Negara bagian São Paulo sejak itu mengumumkan bahwa mereka akan memasang pabrik dalam kemitraan dengan perusahaan bir raksasa Ambev untuk memproduksi 125 tangki oksigen per hari dalam 10 hari ke depan. Letnan gubernur São Paulo juga mengatakan negara bagian akan mencari bantuan dari sektor swasta untuk mengamankan pasokan oksigen medis ke rumah sakit umum.

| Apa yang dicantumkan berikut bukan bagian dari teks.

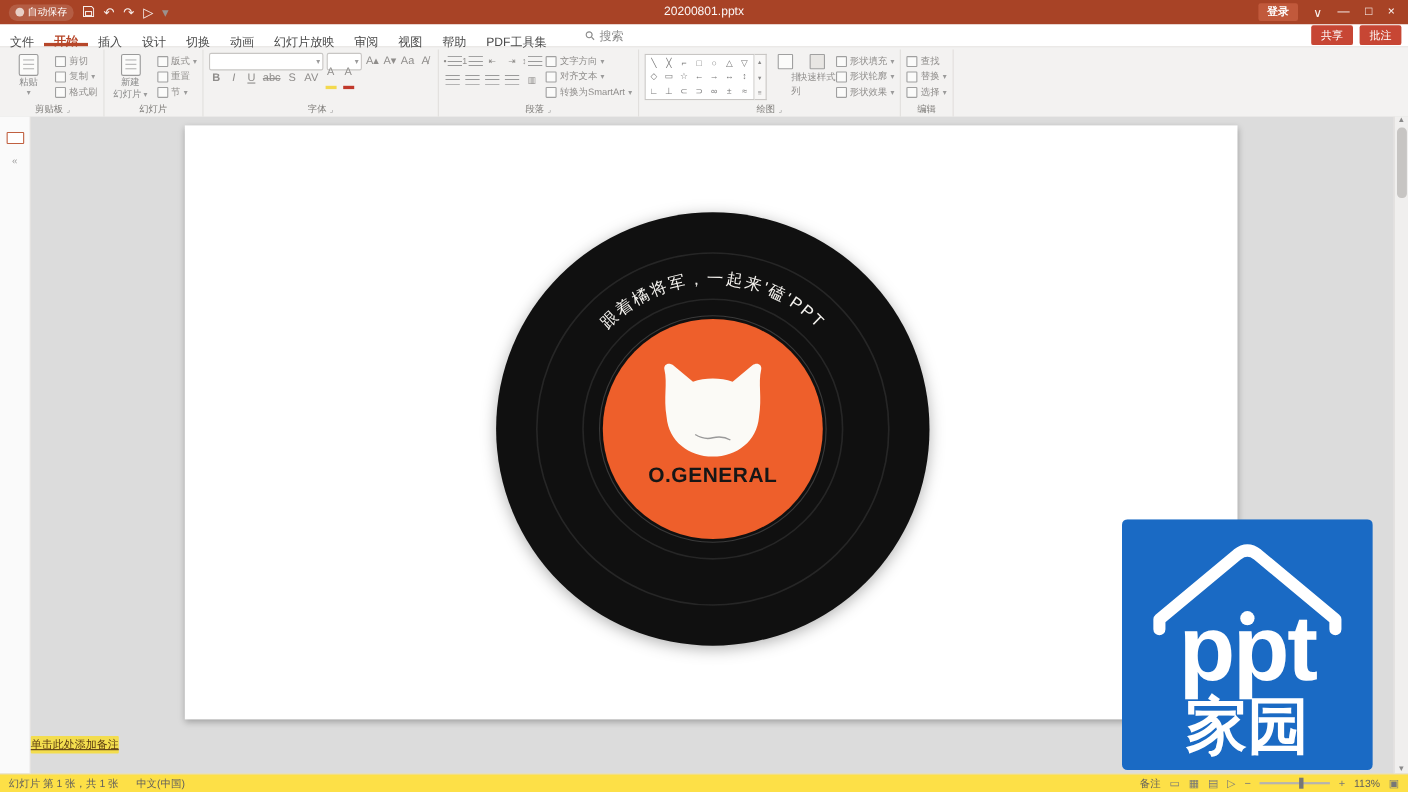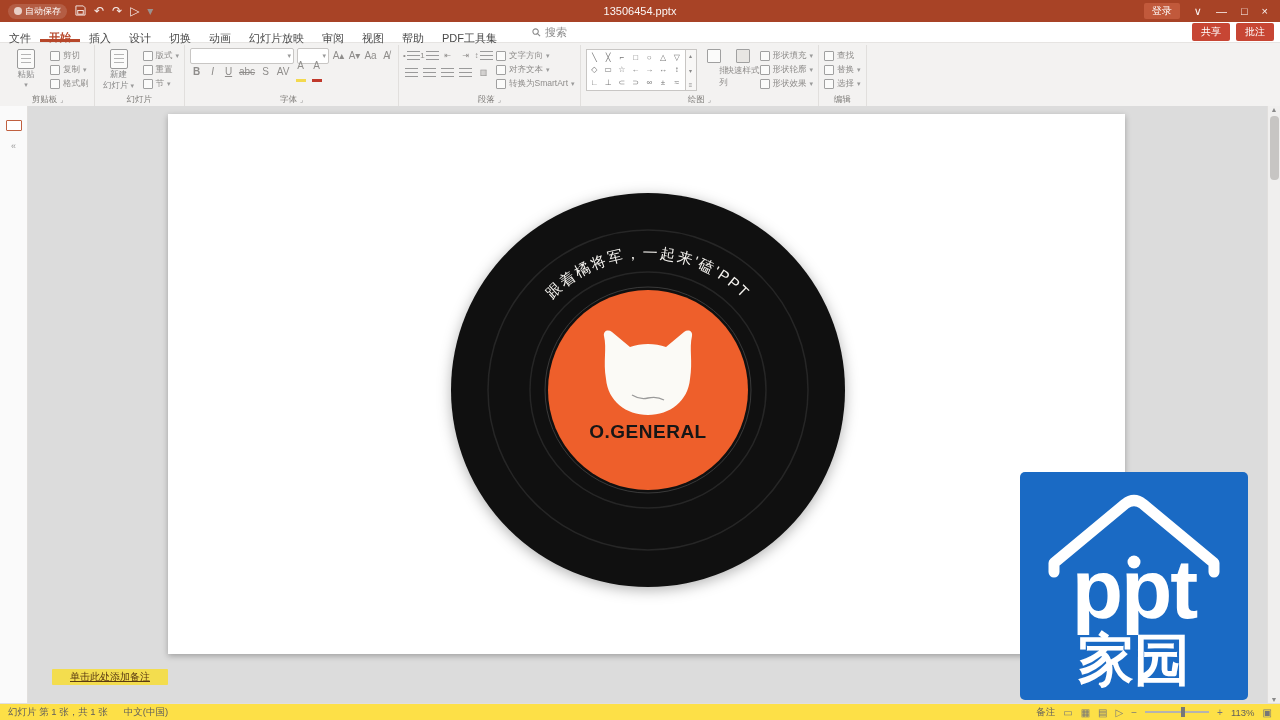"13506454.pptx" span.tb-title { text: 13506454.pptx -> 20200801.pptx }
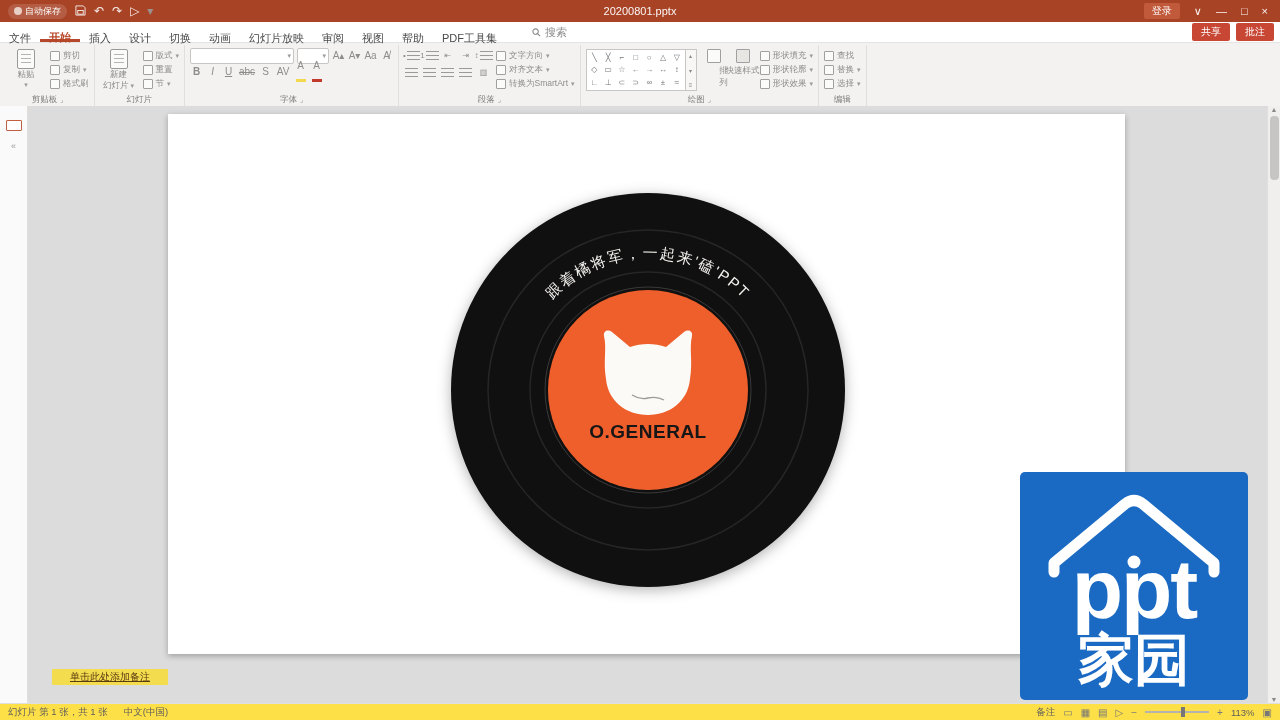"登录" .login-btn { font-weight: none -> bold }
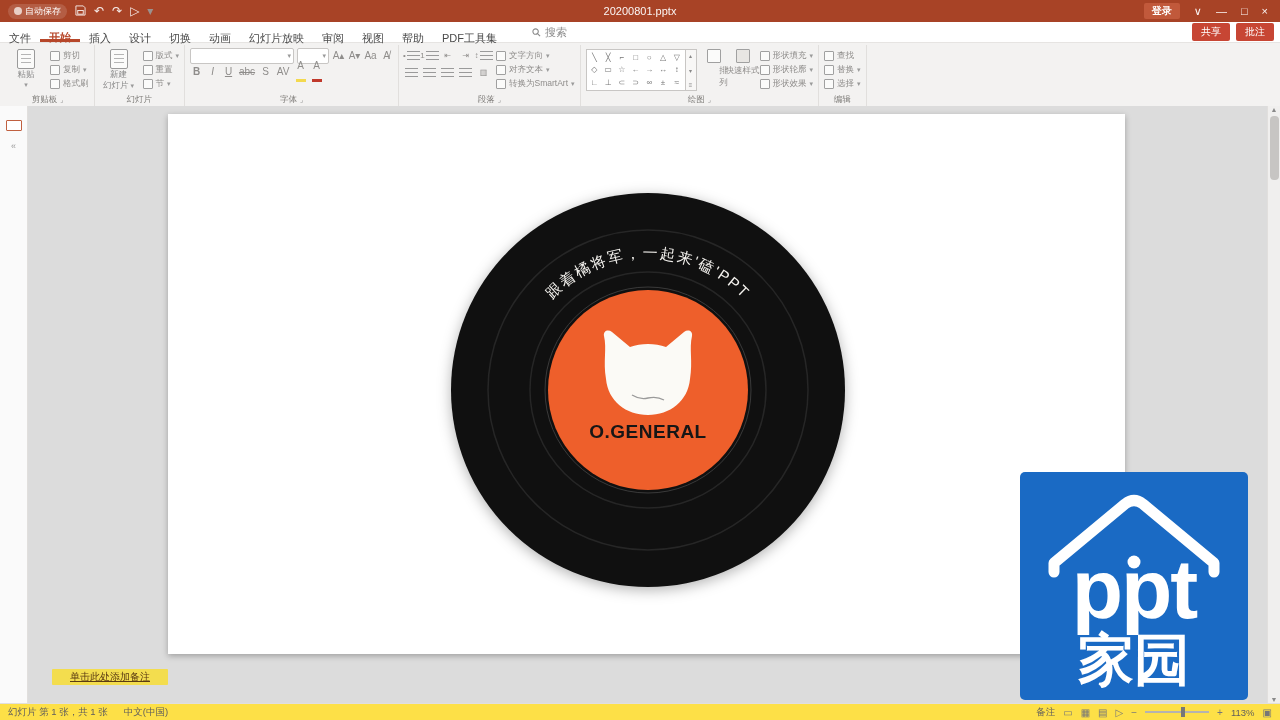"单击此处添加备注" .footnote { left: 24px -> 0; padding: 1px 18px -> 1px 0 }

Di utara, sekretaris kesehatan negara bagian Amazonas (SES-AM) mengabaikan risiko kekurangan oksigen, memberi tahu Al Jazeera bahwa negara bagian telah mencapai keseimbangan pasokan dan permintaan oksigen sejak perawatan kesehatannya runtuh pada Januari.
Namun, negara bagian Rondonia yang bertetangga memiliki 97,6 persen hunian ICU dan kantor jaksa agung memperingatkan dalam sebuah surat minggu lalu bahwa negara bagian tersebut "menghadapi kekurangan oksigen dalam waktu dekat". Baik Rondonia dan Acre memiliki persediaan yang cukup untuk dua minggu. Di negara bagian Mato Grosso barat tengah yang terpukul parah, mekanik dan pompa bensin harus meminjamkan tabung oksigen ke rumah sakit.
Terlepas dari kritik Bolsonaro, gubernur dan walikota negara bagian telah menanggapi dengan menerapkan "mini-lockdowns" di seluruh negeri dalam upaya putus asa untuk menahan penularan virus dan mengontrol oksigen dan tingkat konsumsi medis.
"Sekaranglah waktunya untuk tinggal di rumah," kata Eduardo Paes, walikota Rio de Janeiro, korban virus korona terakhir, dalam pidato yang disiarkan televisi minggu lalu.